Data for this task
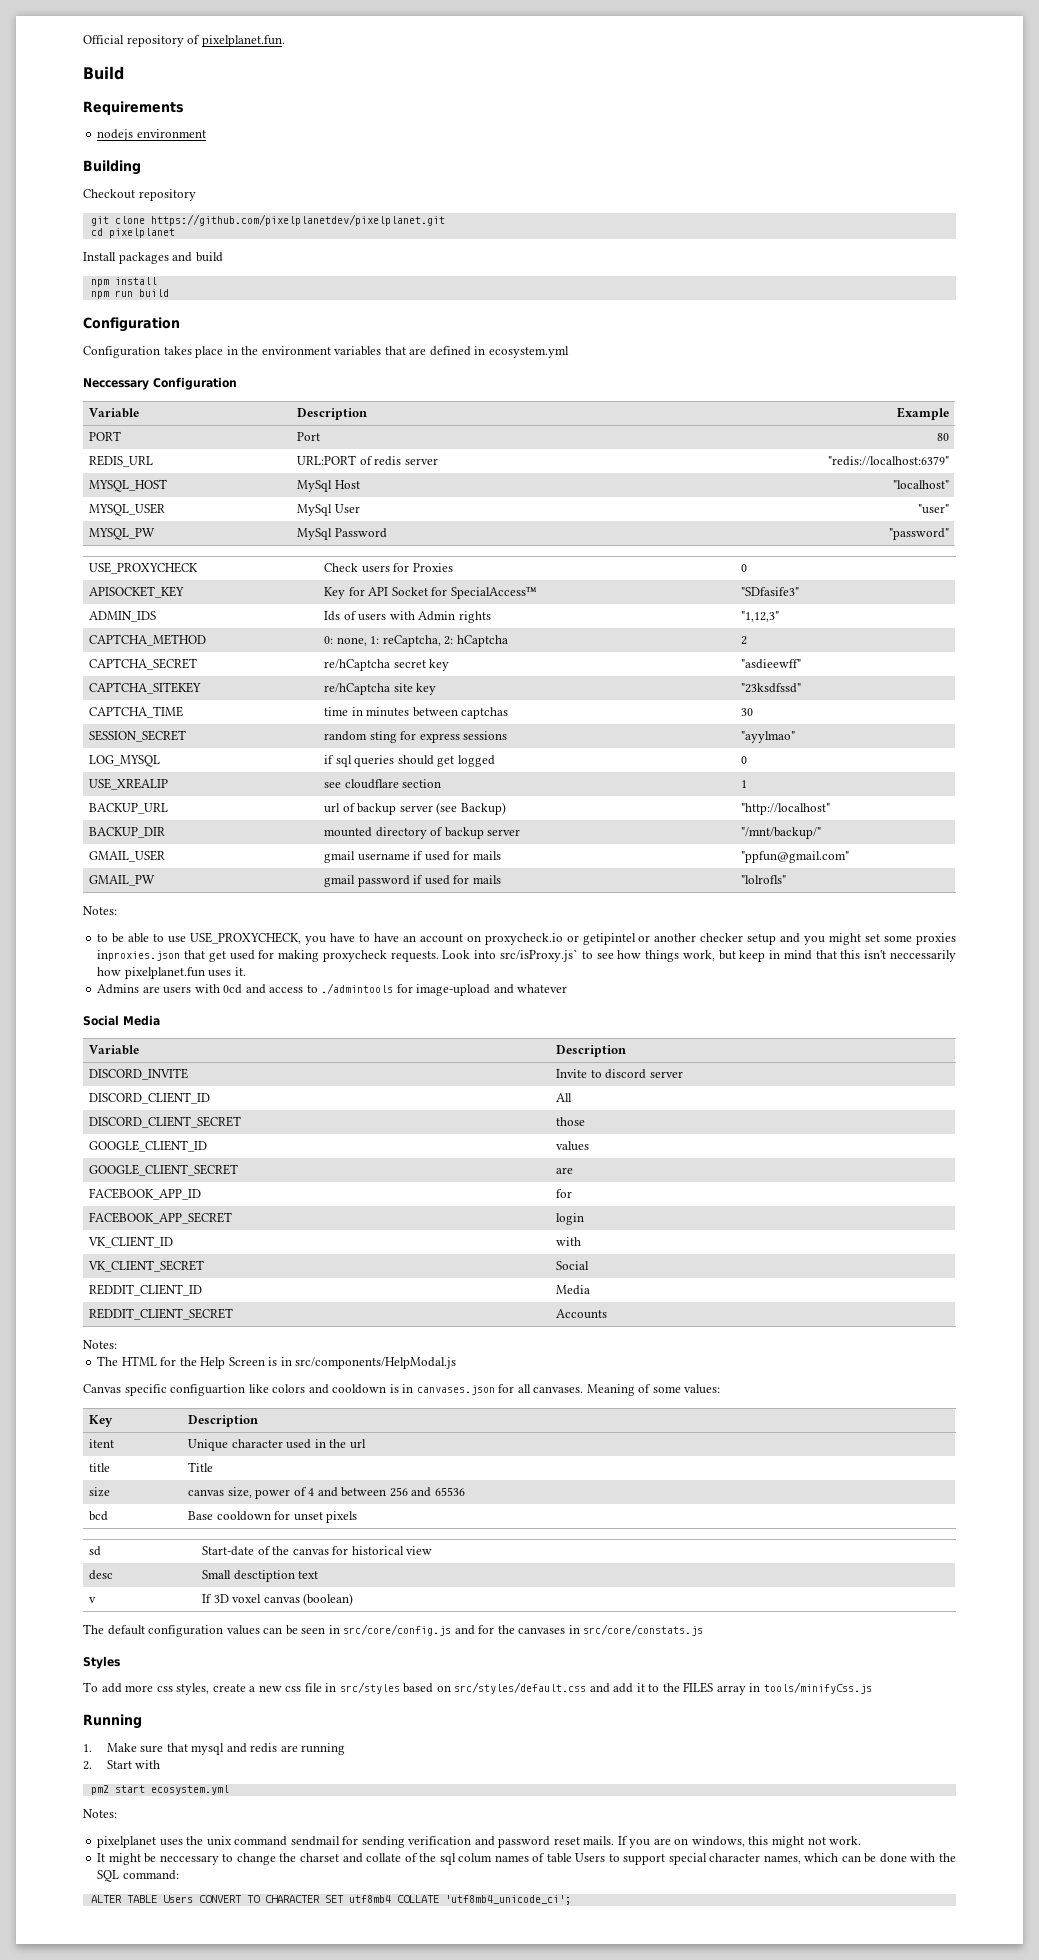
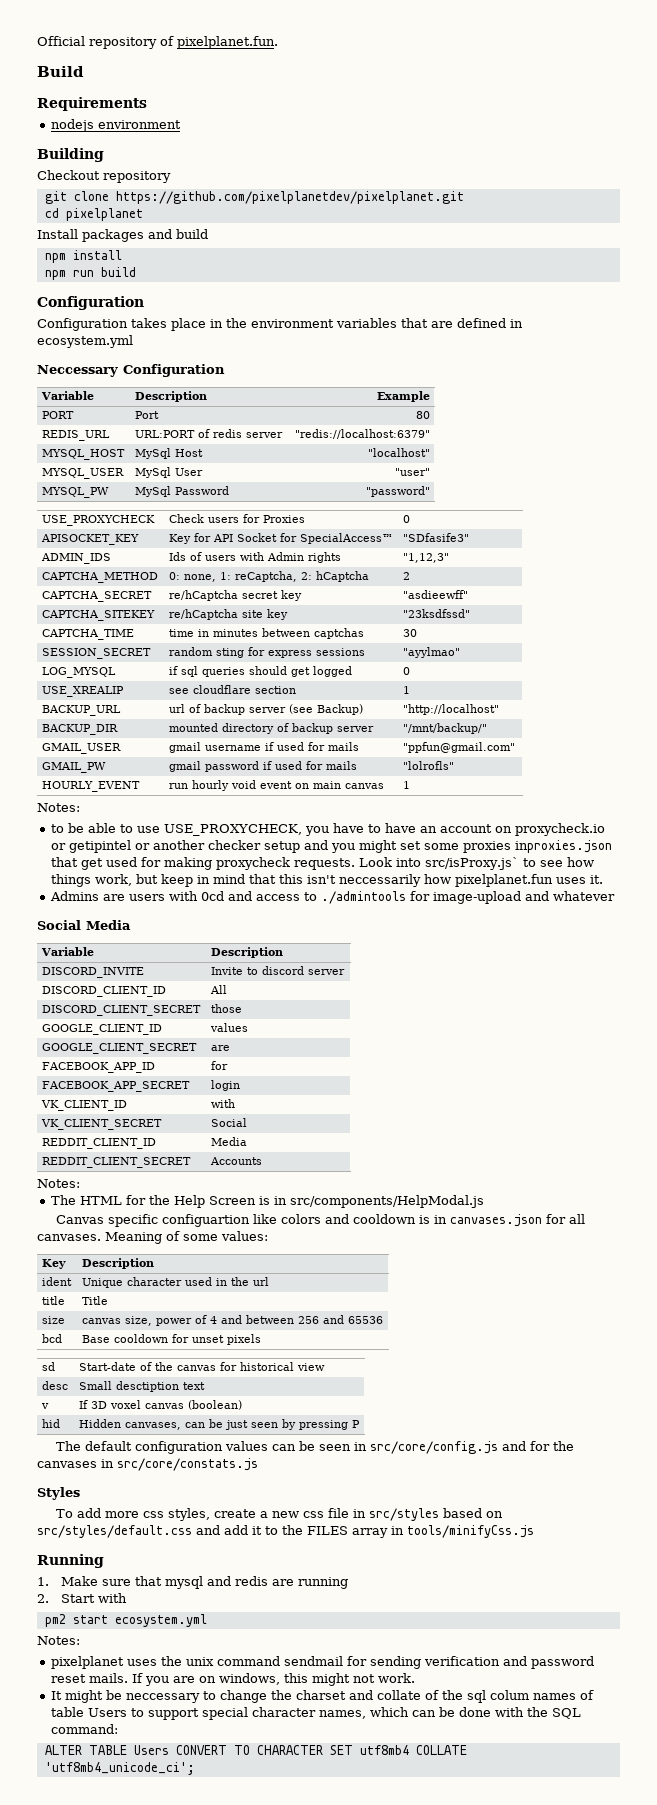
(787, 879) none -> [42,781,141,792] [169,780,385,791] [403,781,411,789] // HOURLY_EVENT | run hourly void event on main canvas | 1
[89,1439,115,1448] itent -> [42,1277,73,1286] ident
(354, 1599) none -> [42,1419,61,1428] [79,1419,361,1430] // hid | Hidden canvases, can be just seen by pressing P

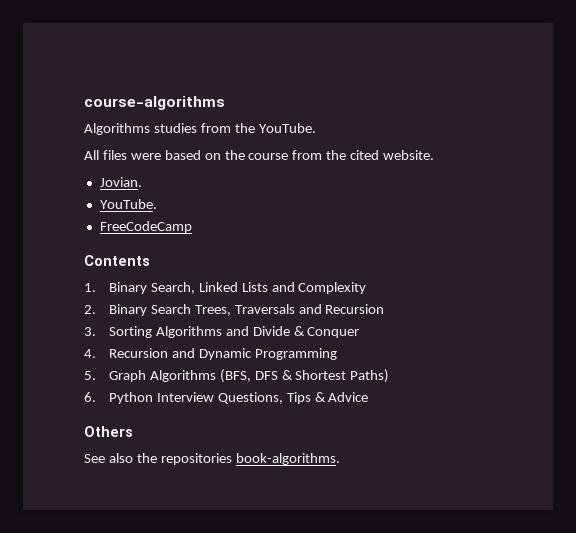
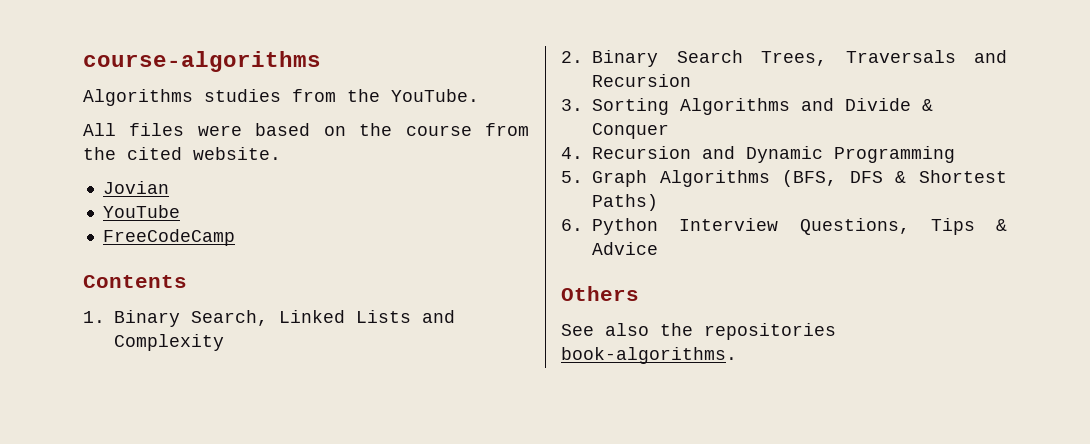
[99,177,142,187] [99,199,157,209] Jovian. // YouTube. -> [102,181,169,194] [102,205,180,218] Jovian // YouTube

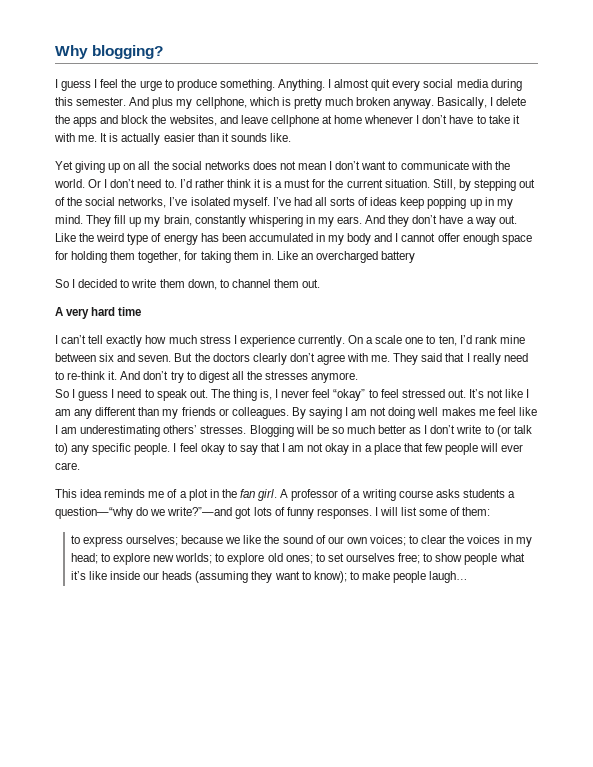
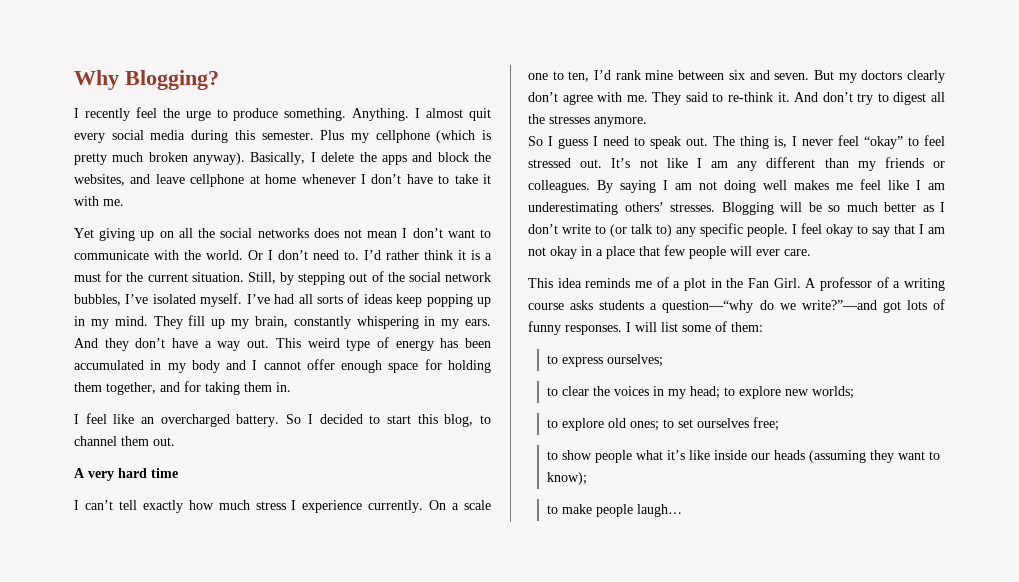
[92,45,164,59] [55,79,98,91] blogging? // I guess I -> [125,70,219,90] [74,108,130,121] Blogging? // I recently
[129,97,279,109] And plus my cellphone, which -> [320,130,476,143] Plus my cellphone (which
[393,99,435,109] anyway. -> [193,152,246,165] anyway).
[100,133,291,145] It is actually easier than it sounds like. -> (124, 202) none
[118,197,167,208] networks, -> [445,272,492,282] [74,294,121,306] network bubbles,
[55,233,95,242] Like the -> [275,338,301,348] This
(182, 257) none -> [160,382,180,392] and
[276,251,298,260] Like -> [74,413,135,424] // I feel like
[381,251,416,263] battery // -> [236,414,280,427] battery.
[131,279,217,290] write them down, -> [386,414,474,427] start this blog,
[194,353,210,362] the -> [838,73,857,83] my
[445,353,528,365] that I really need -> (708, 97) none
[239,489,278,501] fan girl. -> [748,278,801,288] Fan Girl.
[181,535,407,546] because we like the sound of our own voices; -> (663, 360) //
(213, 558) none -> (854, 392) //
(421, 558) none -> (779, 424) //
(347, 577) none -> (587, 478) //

Assigned task
From the line containing "[129,97,279,109] And plus" through the last line of the entries above, print every line exactly, including both ends, and nothing else.

Answer space
[129,97,279,109] And plus my cellphone, which -> [320,130,476,143] Plus my cellphone (which
[393,99,435,109] anyway. -> [193,152,246,165] anyway).
[100,133,291,145] It is actually easier than it sounds like. -> (124, 202) none
[118,197,167,208] networks, -> [445,272,492,282] [74,294,121,306] network bubbles,
[55,233,95,242] Like the -> [275,338,301,348] This
(182, 257) none -> [160,382,180,392] and
[276,251,298,260] Like -> [74,413,135,424] // I feel like
[381,251,416,263] battery // -> [236,414,280,427] battery.
[131,279,217,290] write them down, -> [386,414,474,427] start this blog,
[194,353,210,362] the -> [838,73,857,83] my
[445,353,528,365] that I really need -> (708, 97) none
[239,489,278,501] fan girl. -> [748,278,801,288] Fan Girl.
[181,535,407,546] because we like the sound of our own voices; -> (663, 360) //
(213, 558) none -> (854, 392) //
(421, 558) none -> (779, 424) //
(347, 577) none -> (587, 478) //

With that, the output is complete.